The latest council folly. Me posing.

A vexed week at Hedges Towers. One of BH's favourite socks has gone missing. It has been missing for two weeks now. The odd thing is that both of us swear blind that we have actually spotted the sock several times and in completely different places in the house. Also we have separately placed it in prominent positions so that it can be picked up and reunited with its grieving other. But every time, it eludes capture. It a mystery. The sock has obviously decided to go and live on its own, footloose and fancy free, which only confirms that life on earth exists in many forms, some of which we have barely begun to comprehend.

Meanwhile, in the light of their intransigent attitude re: our Playing Fields, and the subsequent failure of my sarcasmectomy I have suggested to our beloved Town Council that they should consider re-twinning us with somewhere in North Korea rather than the French town of Jambon-sur-Pain, or whatever it is called. Didn't go down well. Can't understand why. The latest wheeze, dreamed up by a young District councillor, has been to create a series of cycle lanes in one of the popular parks. He doesn't drive, needless to say.

On right: the Roman Wall - now unprotected
Now, you and I know the way to do this is to get a pot of paint and someone with a steady hand and draw a line along the path. Simples. The way the council has done it is to dig up the whole path, and then relay it with a very nasty gritty base and ugly ramps that the elderly, disabled, and those with mobility scooters struggle to surmount. It has cost a fortune and has totally spoiled the look of large sections of what was perfectly adequate pathway.
Halfway through Project Pointless, they ran out of money, so the white fake marble edging doesn't go all the whole way along.
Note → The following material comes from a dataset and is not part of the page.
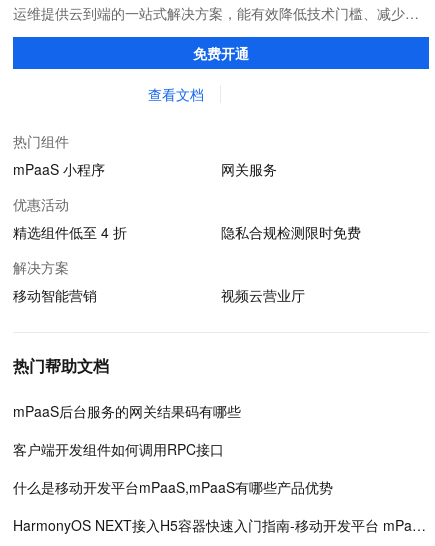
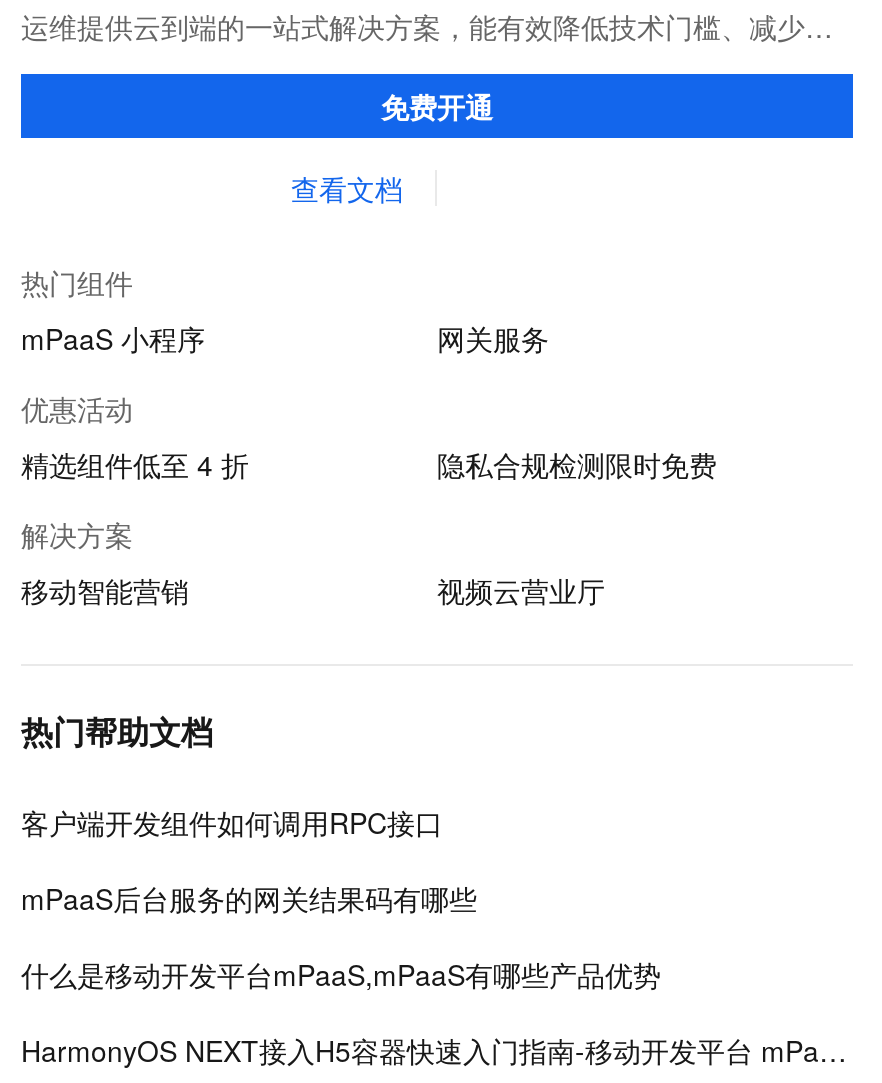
moved [13,401,241,421] -> [21,878,477,918]: mPaaS后台服务的网关结果码有哪些
moved [13,439,224,459] -> [21,802,443,842]: 客户端开发组件如何调用RPC接口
OK, it is all too easy to mock -  hey, see how I have just done it for the last two paragraphs without breaking a sweat, but in these recessionary times, wasting thousand and thousands of pounds of our money on this folly beggars belief and credibility.
Whatever. Needless to say BH and I refuse to be told by some uppity non-mandated wet-behind-the-ears legacy-hunting quisling with more ideology than brains which side of the path we must walk on, so we deliberately walk along the cycle path side, as we always did before it was spoiled. In the four months we have been doing this, we have only ever encountered a single cyclist.

Saturday 20 April 2013

The PINK SOFA Welcomes Mandy K James

Mandy K James

Mandy K James is one of the first writers THE PINK SOFA got to know when it first stuck one elegantly carved wooden leg into the Twitter pool last August. She has a rumbustious sense of fun, and sparkling repartee, but is also a caring and loyal friend, supporting other writers and cheering them on from the sidelines. Since THE PINK SOFA asked her its questions about her life and her writing influences, she has successfully launched her latest book, A Stitch In Time, with the wonderfully named Choc Lit, and is currently working on her next book for them. It is an absolute pleasure to welcome her to THE PINK SOFA and there is fizzy French wine and a selection of nice French cheeses on the coffee table to celebrate.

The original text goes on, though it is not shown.